→ **INPUT DATA**:

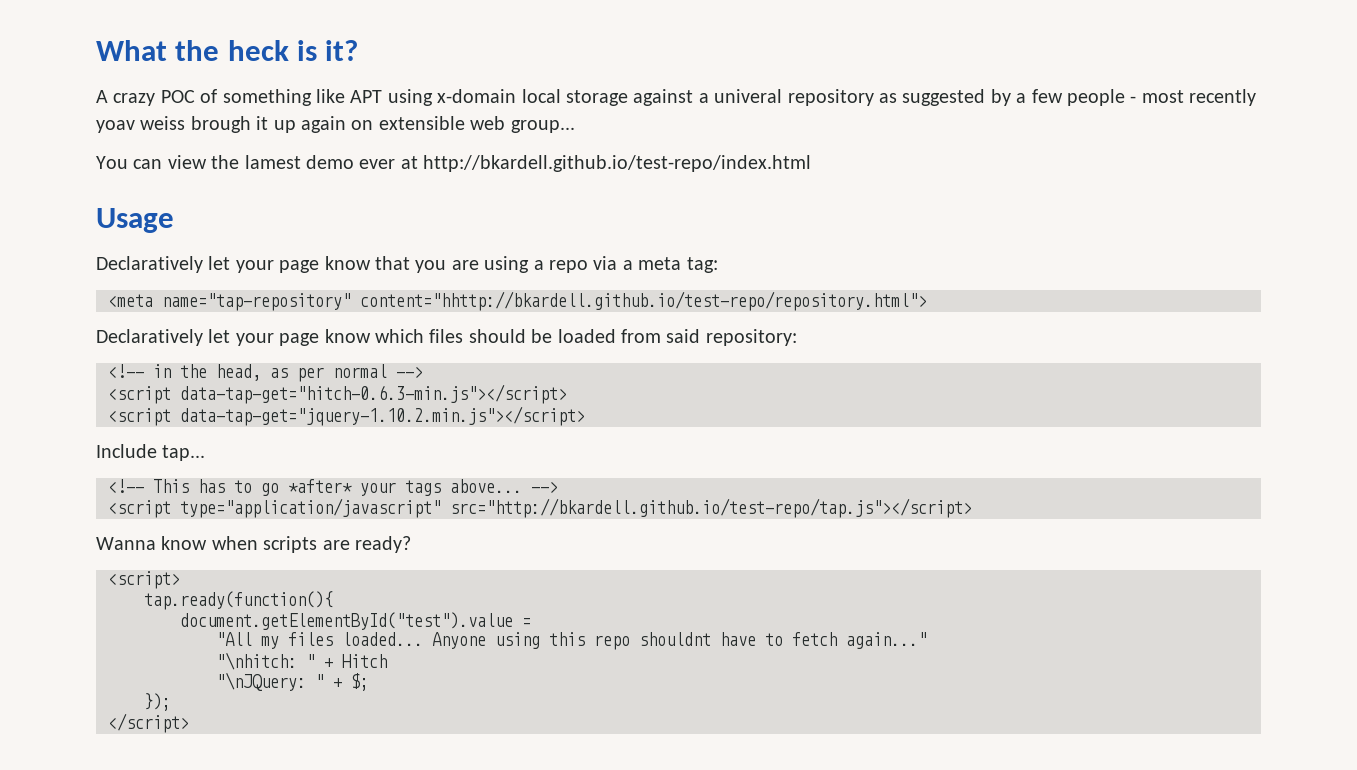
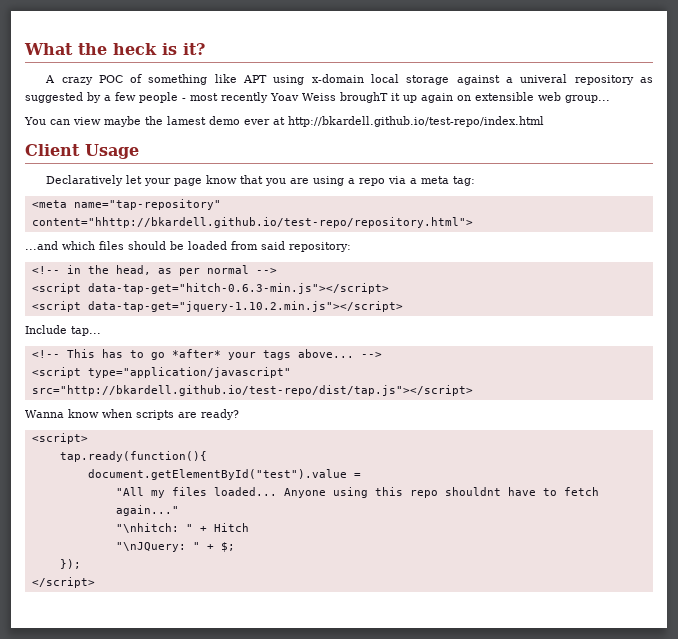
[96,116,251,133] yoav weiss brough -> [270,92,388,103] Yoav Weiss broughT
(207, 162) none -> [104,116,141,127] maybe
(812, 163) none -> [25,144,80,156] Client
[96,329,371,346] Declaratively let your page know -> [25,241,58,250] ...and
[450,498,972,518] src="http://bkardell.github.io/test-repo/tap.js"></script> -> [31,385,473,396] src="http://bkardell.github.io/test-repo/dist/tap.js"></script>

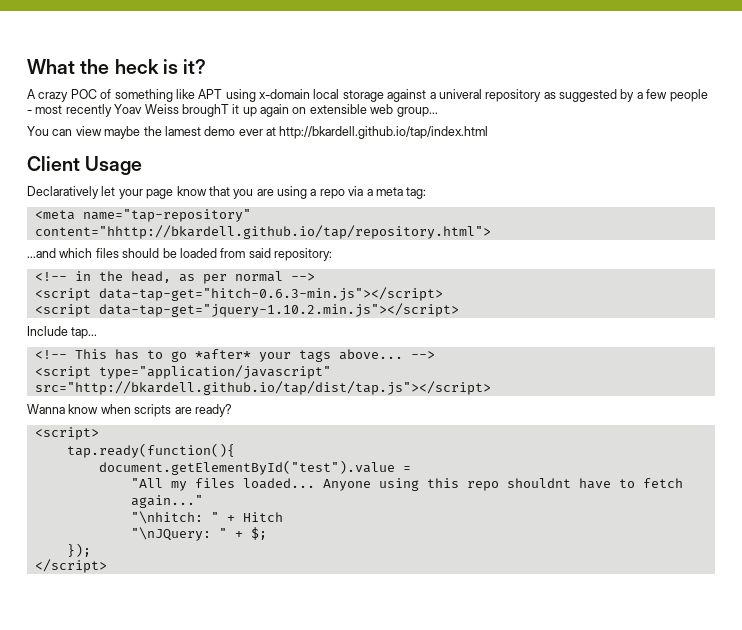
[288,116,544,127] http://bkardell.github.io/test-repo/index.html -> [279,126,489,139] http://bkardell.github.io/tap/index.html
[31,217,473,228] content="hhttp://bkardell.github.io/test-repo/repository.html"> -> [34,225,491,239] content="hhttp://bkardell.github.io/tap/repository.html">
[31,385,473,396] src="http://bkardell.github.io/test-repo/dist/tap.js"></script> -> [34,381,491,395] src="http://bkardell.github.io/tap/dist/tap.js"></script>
--
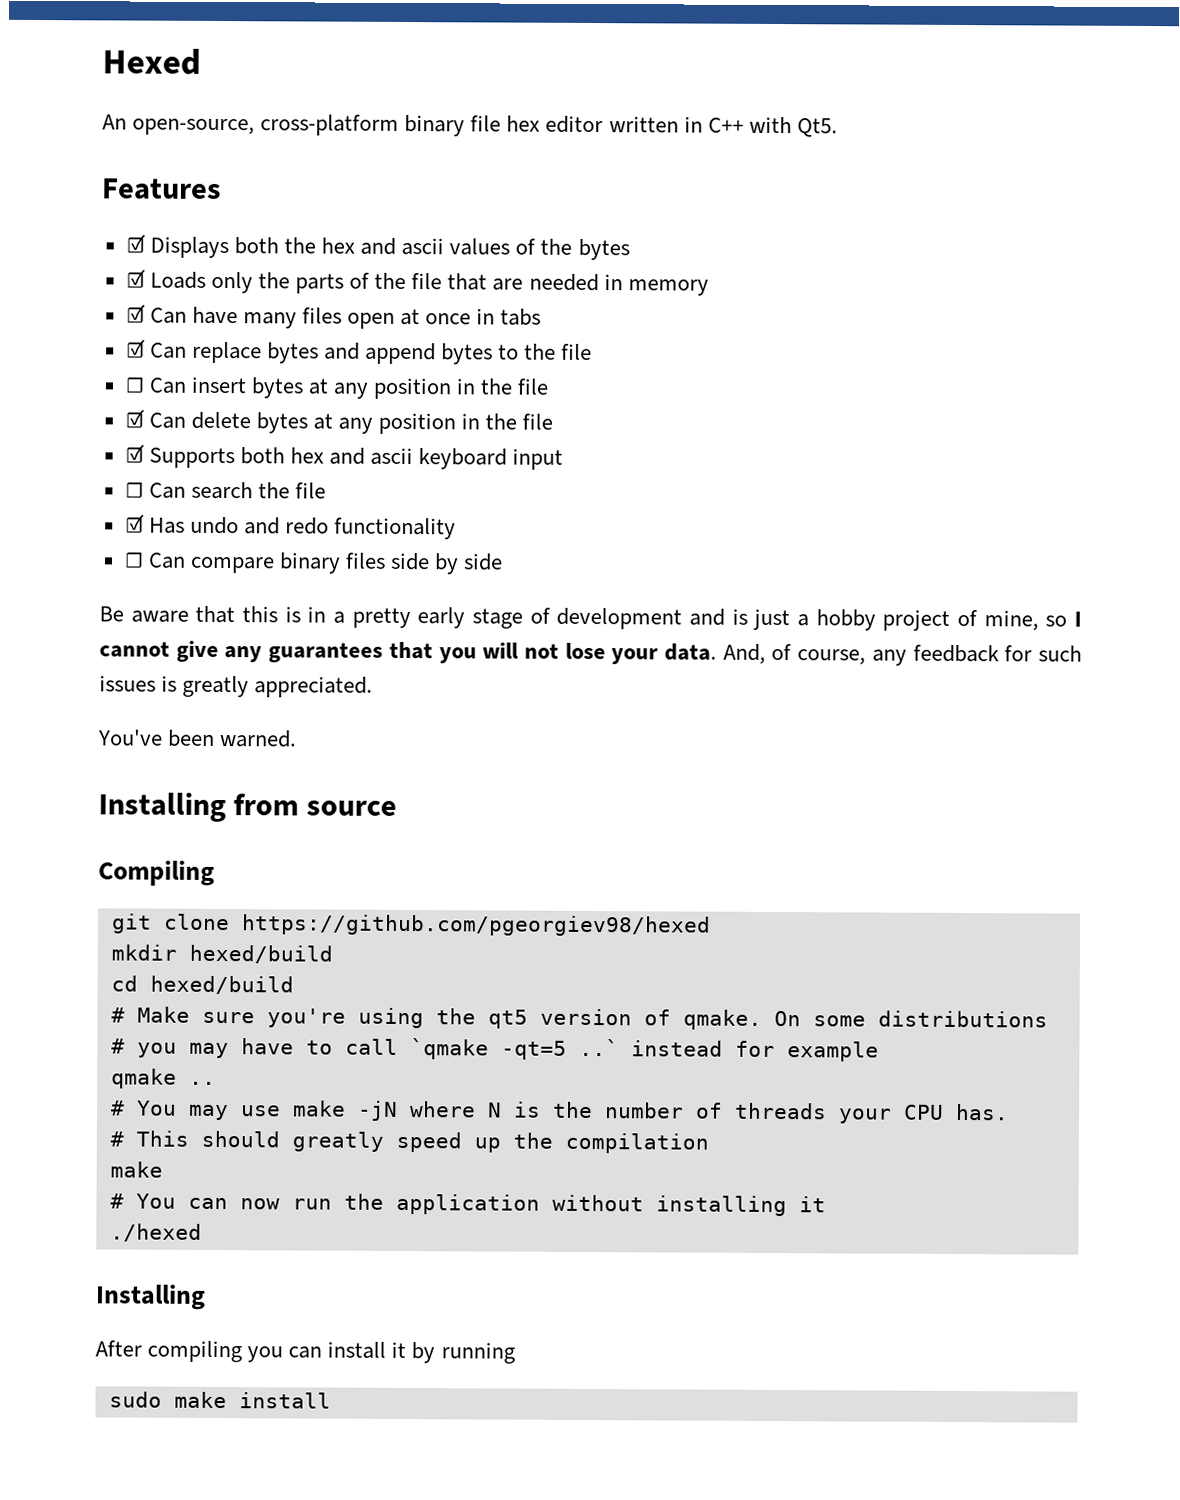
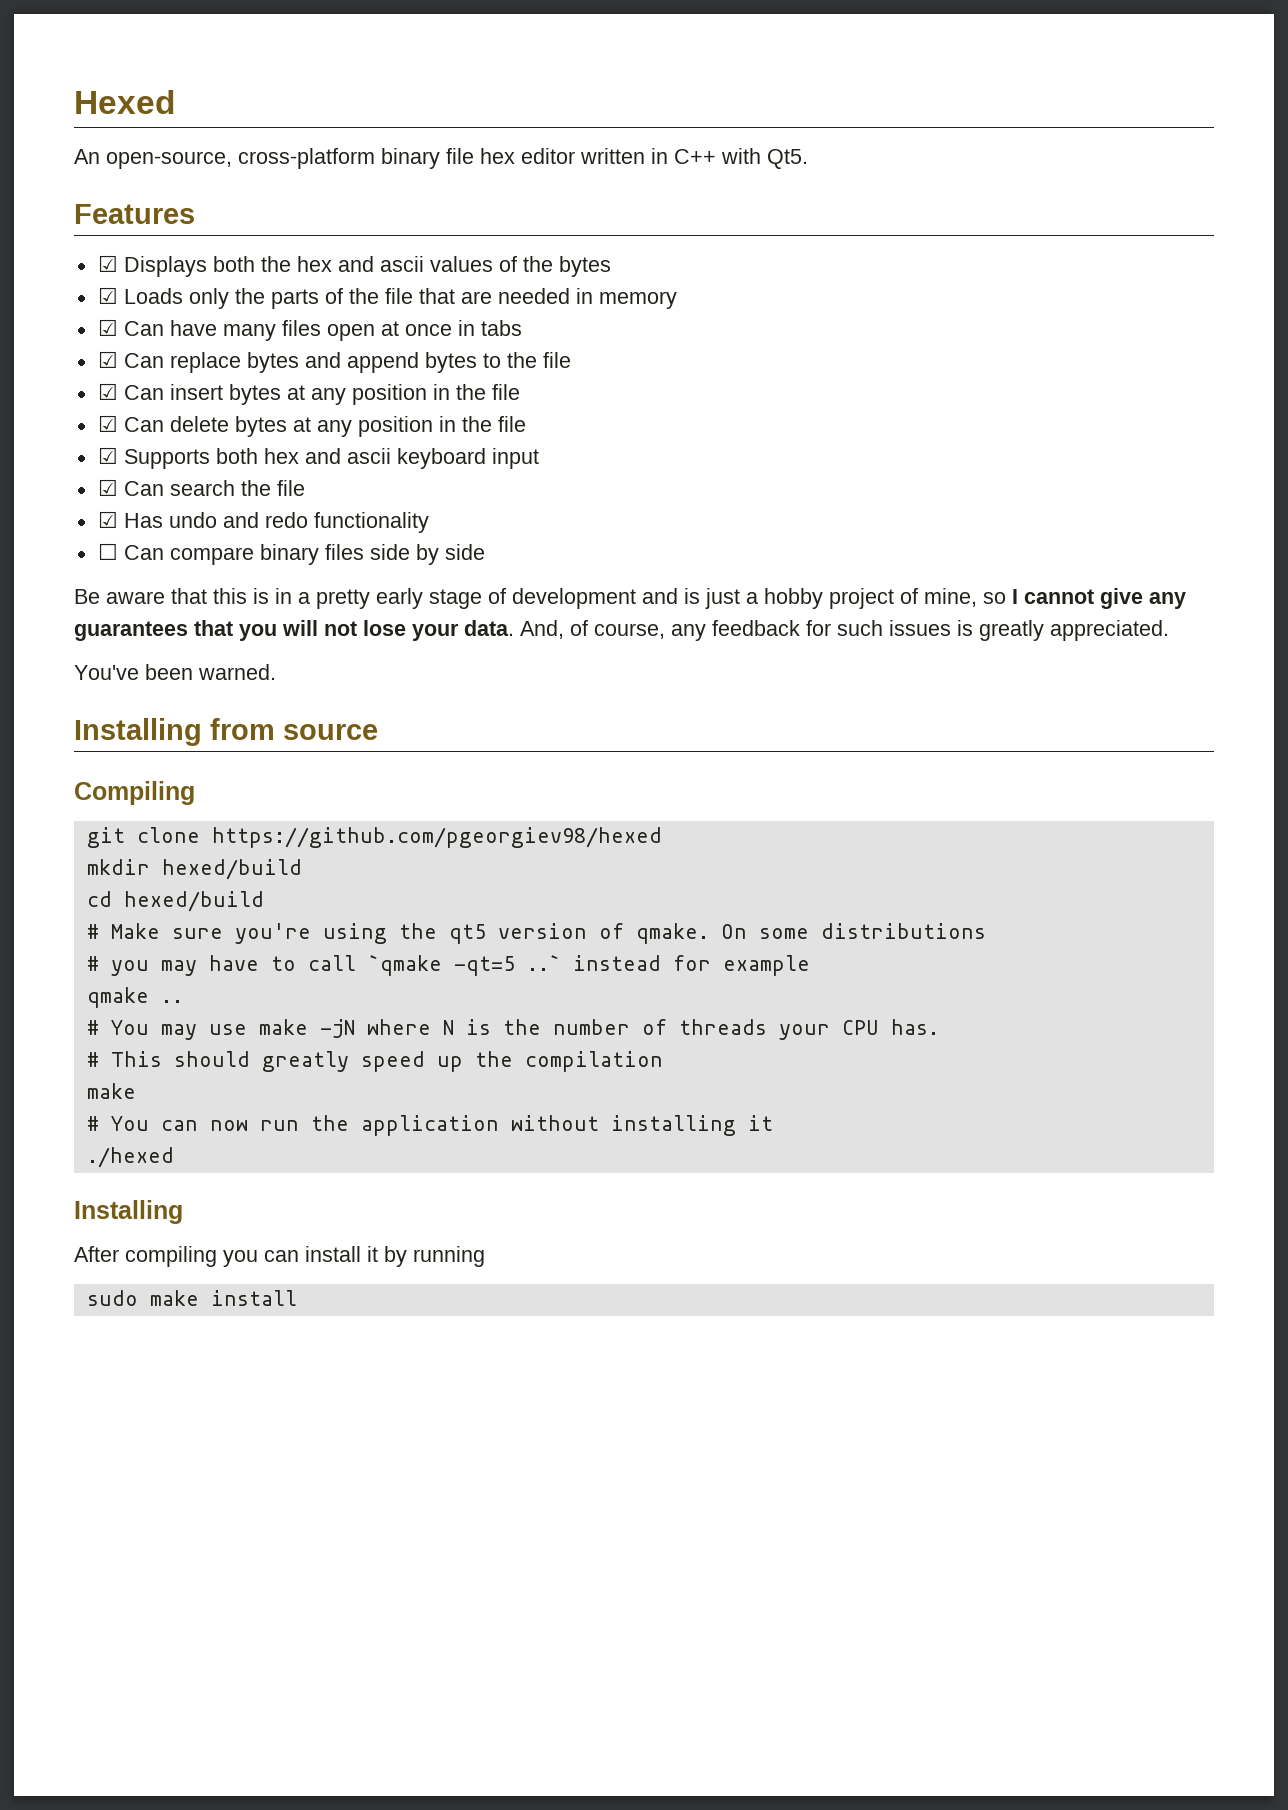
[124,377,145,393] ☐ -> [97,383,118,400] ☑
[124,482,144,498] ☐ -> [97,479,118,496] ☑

→ **WHAT IS NEEDED**:
Each line of the data that holds the word "html" should be copied.

→ **PROBLEM SOLUTION**:
[288,116,544,127] http://bkardell.github.io/test-repo/index.html -> [279,126,489,139] http://bkardell.github.io/tap/index.html
[31,217,473,228] content="hhttp://bkardell.github.io/test-repo/repository.html"> -> [34,225,491,239] content="hhttp://bkardell.github.io/tap/repository.html">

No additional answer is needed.